Marriage is hard work, but when it comes to facing cancer, it can help you live longer, a pair of studies examining nearly 800,000 cancer patients show.
Using a diverse group of California cancer patients, the researchers at looked two things: mortality rates among couples and singletons across different races, ethnicities, and across socioeconomic groups.
They found unmarried white men (not of Hispanic decent) were 24% more likely to die of cancer than married men, and single women were 17% percent more likely to die than their married counterparts.
The study, published in the journal Cancer, is not the first to link marriage to better survival rates. A 2010 meta-analysis showed being married was associated with a 12% decrease in relative mortality risk; another study showed that unmarried cardiac surgery patients were more likely to have died or developed complications after the surgery than those who were wed.
“For cancer and for overall health and longevity, married people do better. Period. This association is real,” said María Elena Martínez, the lead researcher on the study about race and ethnicity.
The study also found that race, ethnicity and place of birth matter: unmarried Asian Pacific Islander (those of Japanese, Chinese and Indian descent) men born in the US had a 21% higher risk of dying than married men; but API men born outside the US faced only a 9% increase in mortality risk. The authors posit that it could be social support diminishes after time spent in the US.
The two new studies sought to understand why being married helps improve mortality rates in cancer patients. Academics have a few potential explanations: married people have better social networks, more day-to-day support, get to the doctor earlier, and get the treatments they need more. A second possible explanation: married people are more likely to have insurance (in the US) and have more money.

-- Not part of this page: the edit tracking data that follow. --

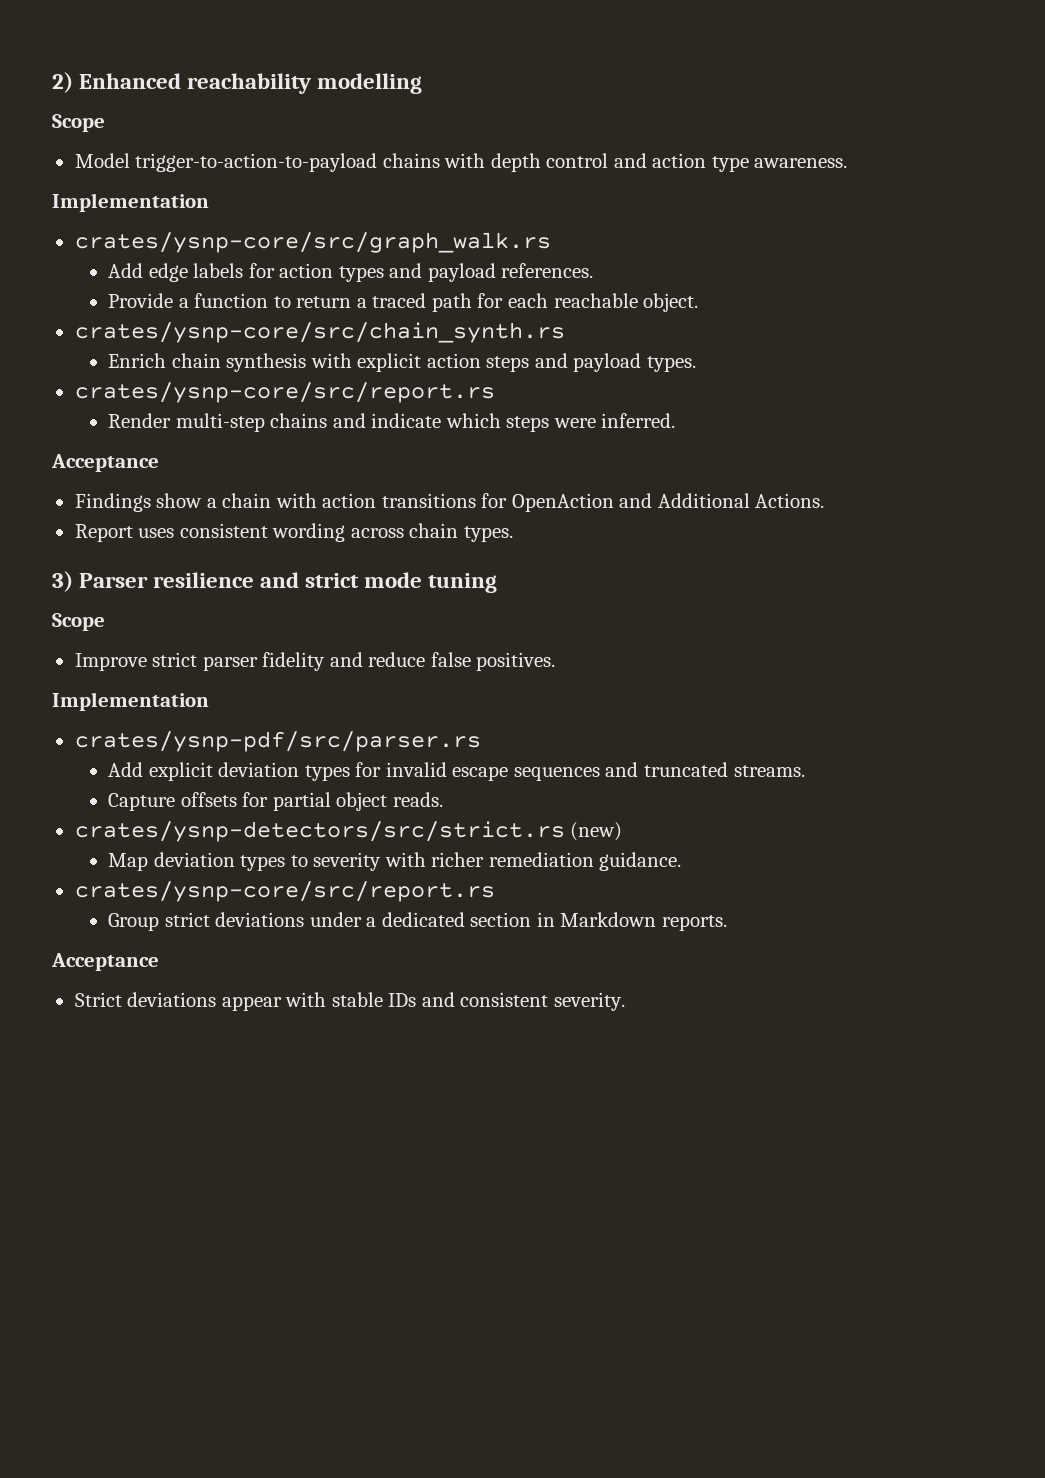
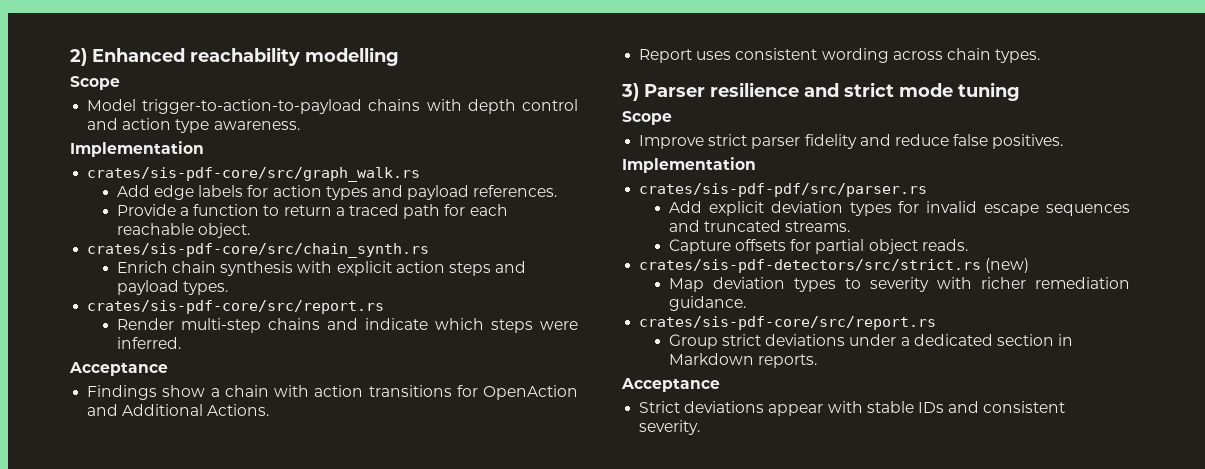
- crates/ysnp-core/src/graph_walk.rs
+ crates/sis-pdf-core/src/graph_walk.rs
- crates/ysnp-core/src/chain_synth.rs
+ crates/sis-pdf-core/src/chain_synth.rs
  Enrich chain synthesis with explicit action steps and payload types.
- crates/ysnp-core/src/report.rs
+ crates/sis-pdf-core/src/report.rs
- crates/ysnp-pdf/src/parser.rs
+ crates/sis-pdf-pdf/src/parser.rs
- crates/ysnp-detectors/src/strict.rs (new)
+ crates/sis-pdf-detectors/src/strict.rs (new)
  Map deviation types to severity with richer remediation guidance.
- crates/ysnp-core/src/report.rs
+ crates/sis-pdf-core/src/report.rs

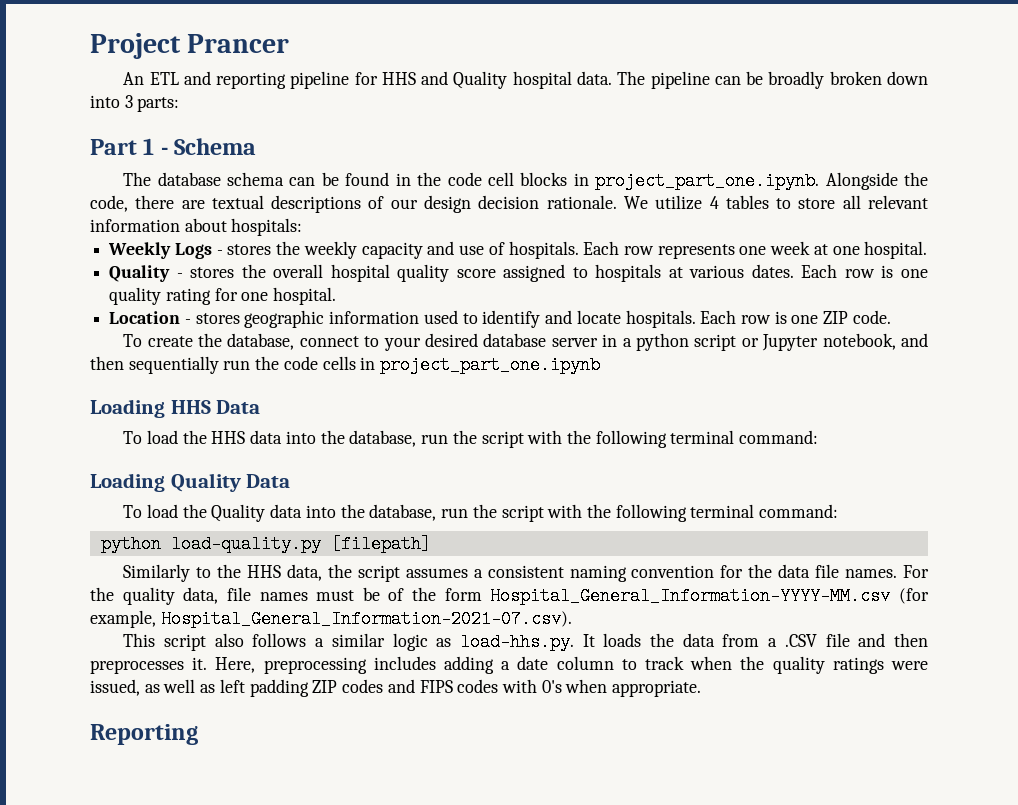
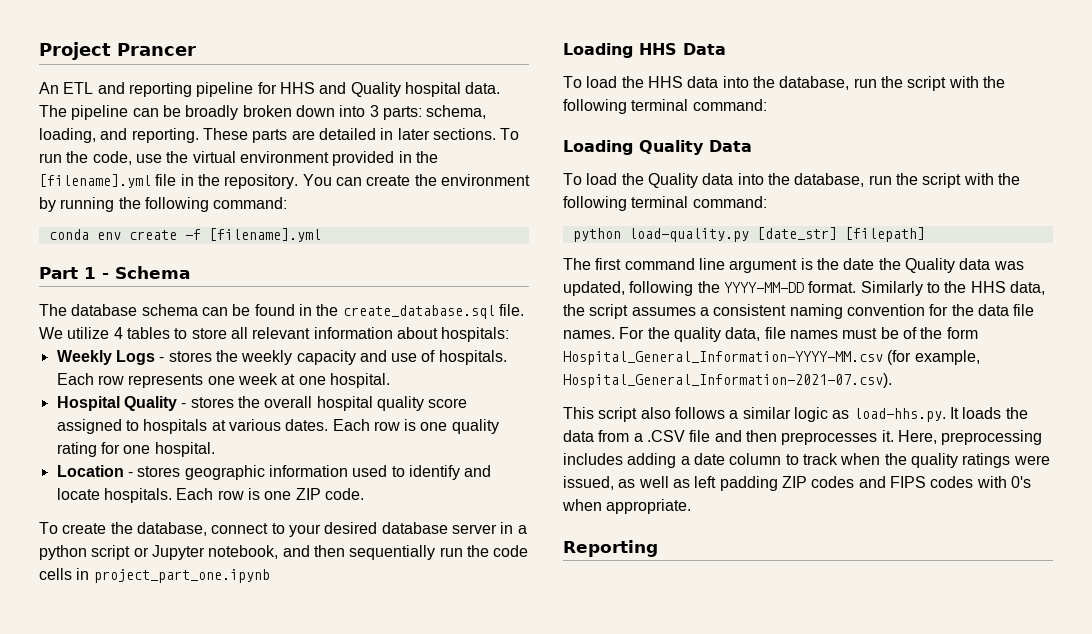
- The pipeline can be broadly broken down into 3 parts:
+ The pipeline can be broadly broken down into 3 parts: schema, loading, and reporting. These parts are detailed in later sections. To run the code, use the virtual environment provided in the [filename].yml file in the repository. You can create the environment by running the following command:
+ conda env create -f [filename].yml
- The database schema can be found in the code cell blocks in project_part_one.ipynb. Alongside the code, there are textual descriptions of our design decision rationale.
+ The database schema can be found in the create_database.sql file.
- Quality - stores the overall hospital quality score assigned to hospitals at various dates.
+ Hospital Quality - stores the overall hospital quality score assigned to hospitals at various dates.
- python load-quality.py [filepath]
+ python load-quality.py [date_str] [filepath]
+ The first command line argument is the date the Quality data was updated, following the YYYY-MM-DD format.

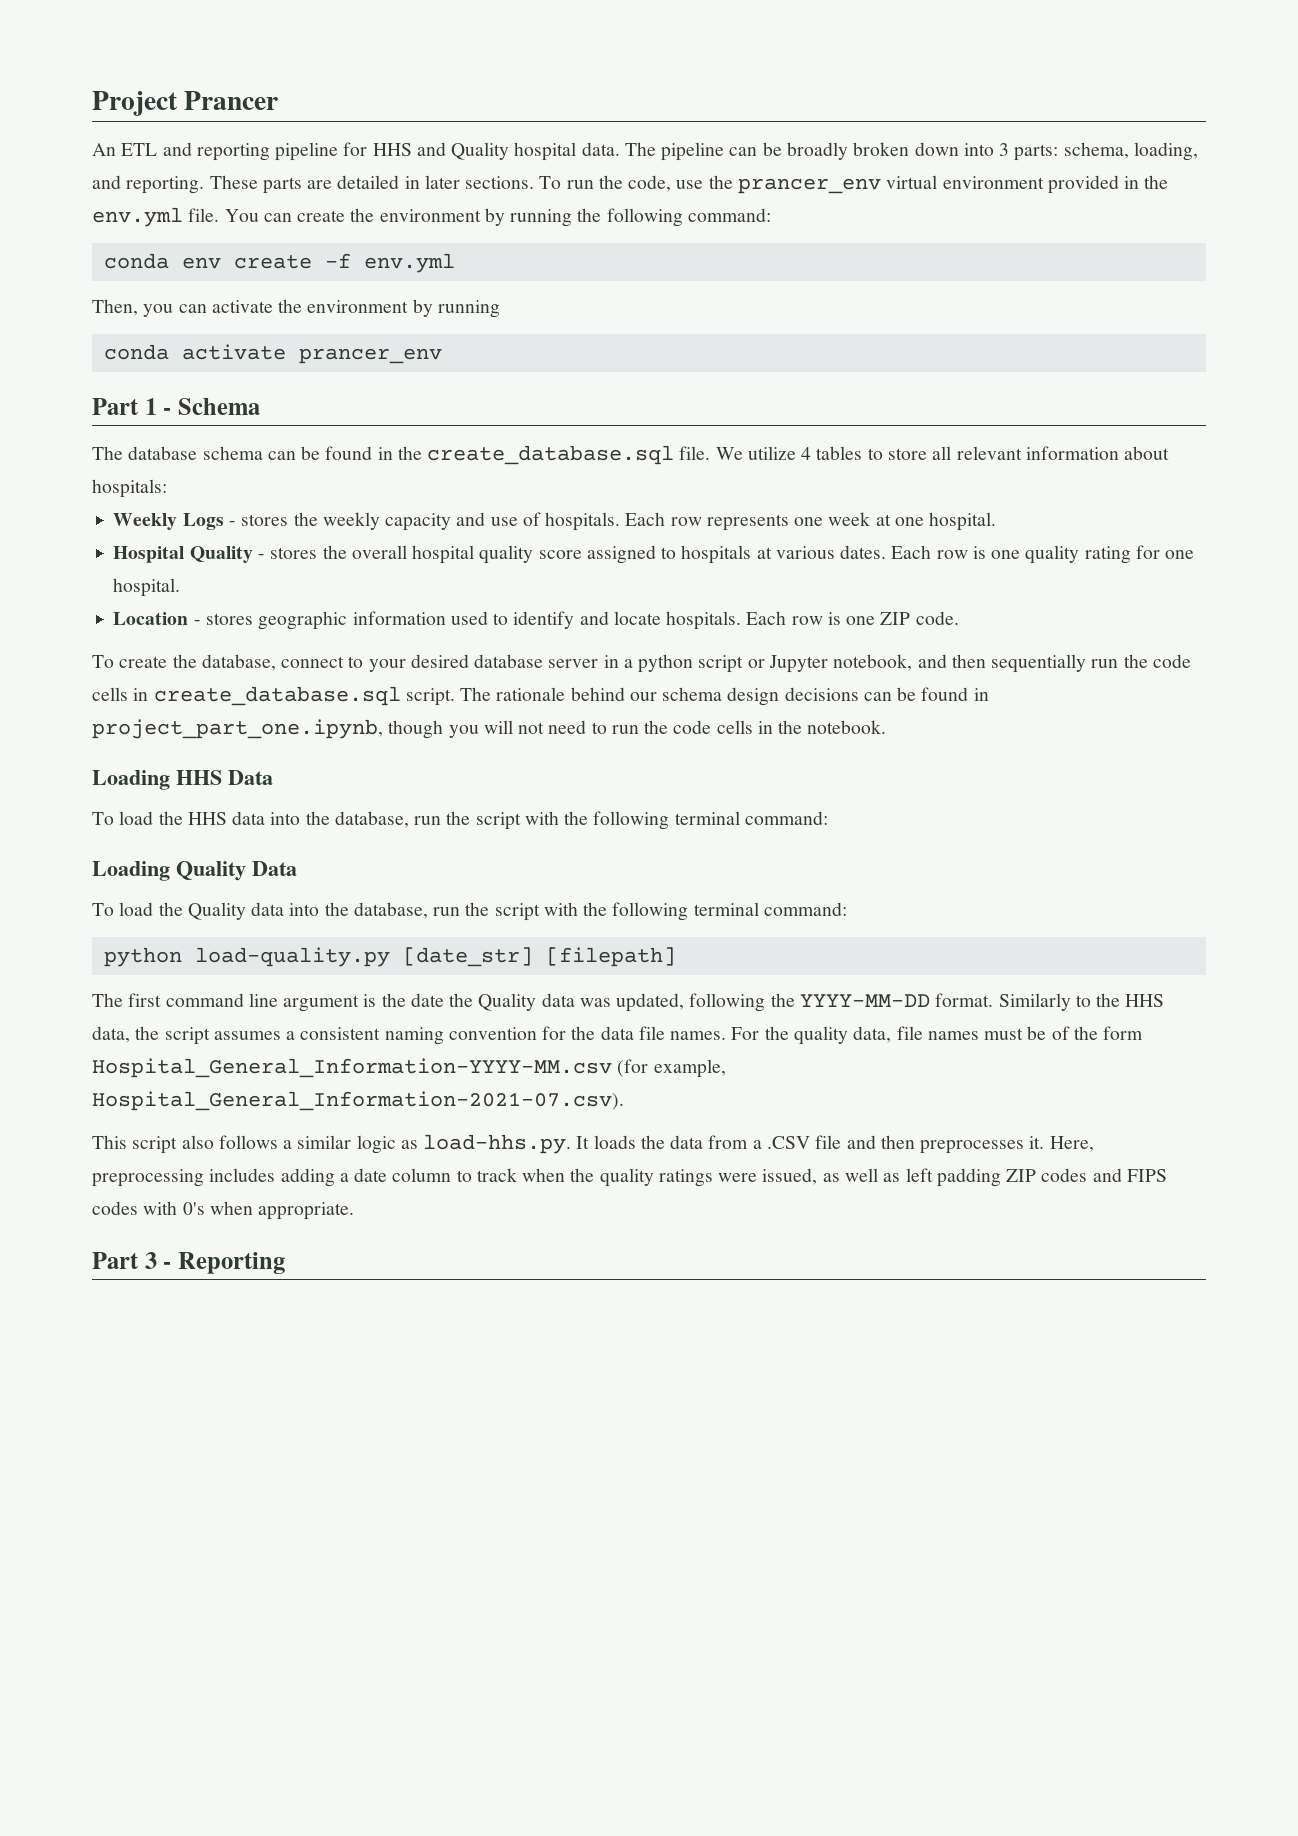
- To run the code, use the virtual environment provided in the [filename].yml file in the repository.
+ To run the code, use the prancer_env virtual environment provided in the env.yml file.
- conda env create -f [filename].yml
+ conda env create -f env.yml
+ Then, you can activate the environment by running
+ conda activate prancer_env
- To create the database, connect to your desired database server in a python script or Jupyter notebook, and then sequentially run the code cells in project_part_one.ipynb
+ To create the database, connect to your desired database server in a python script or Jupyter notebook, and then sequentially run the code cells in create_database.sql script. The rationale behind our schema design decisions can be found in project_part_one.ipynb, though you will not need to run the code cells in the notebook.
- Reporting
+ Part 3 - Reporting

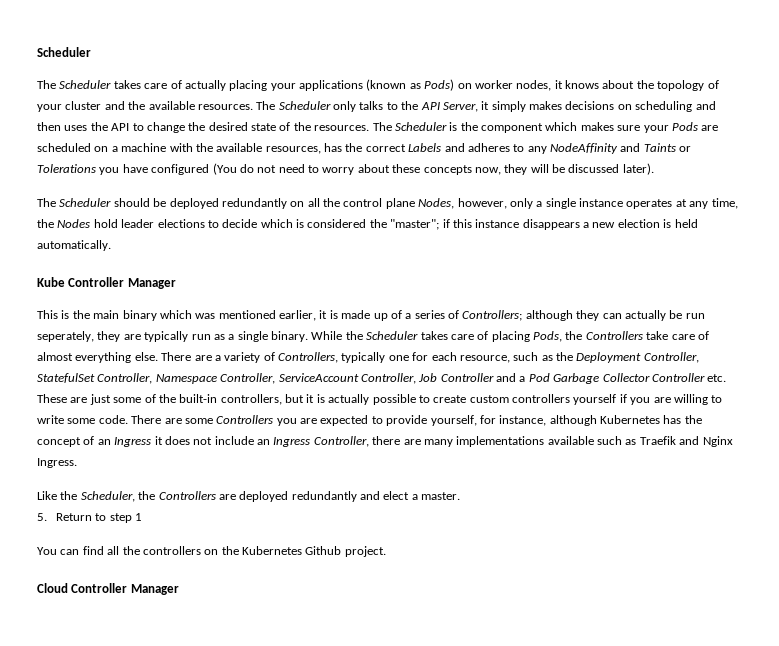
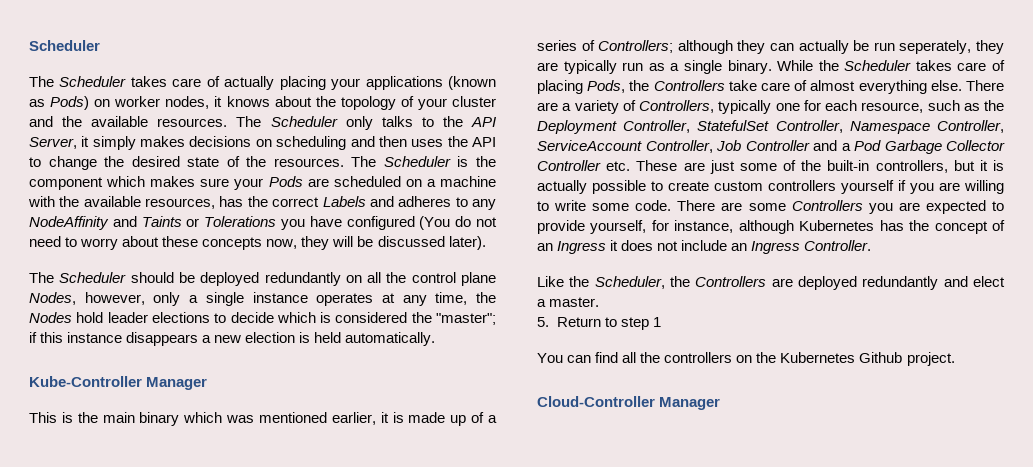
- Kube Controller Manager
+ Kube-Controller Manager
- There are some Controllers you are expected to provide yourself, for instance, although Kubernetes has the concept of an Ingress it does not include an Ingress Controller, there are many implementations available such as Traefik and Nginx Ingress.
+ There are some Controllers you are expected to provide yourself, for instance, although Kubernetes has the concept of an Ingress it does not include an Ingress Controller.
- Cloud Controller Manager
+ Cloud-Controller Manager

Using figures for 783,167 cancer patients from the California Cancer Registry who were diagnosed between 2000 through 2009 with one of 10 cancers, the researchers compared sex, patient-level health insurance status and neighborhood-level socioeconomic status as barometers of economic resources.
Their conclusion? White men benefit the most from being married (at least when it comes to facing cancer) and socioeconomic resources don’t matter much when it comes to explaining why being hitched translates to living longer with cancer.
“We speculate that it has to do more with issues related to social support than economics,” the lead author, Martinez told the Guardian.
Marriage levels are lower today than they have been in a long time. In the United States, the proportion of adults who have never been married rose from 10% in 1960 to 23% in 2012 among men and from 8% to 17% among women, the study says. Rates vary dramatically among race: 36% of blacks, 26% of Hispanics, 19% of Asians/Pacific Islanders (APIs), and 16% of whites reported never being married in 2012.
The studies had limitations. The unmarried men could be a self-selecting group. Also, the study only takes into account marital status at the time of diagnosis. If patients divorced after that, the data would not reflect it.
Despite the limitations, the message to white, non-Hispanic men may just be that getting married is good for your health.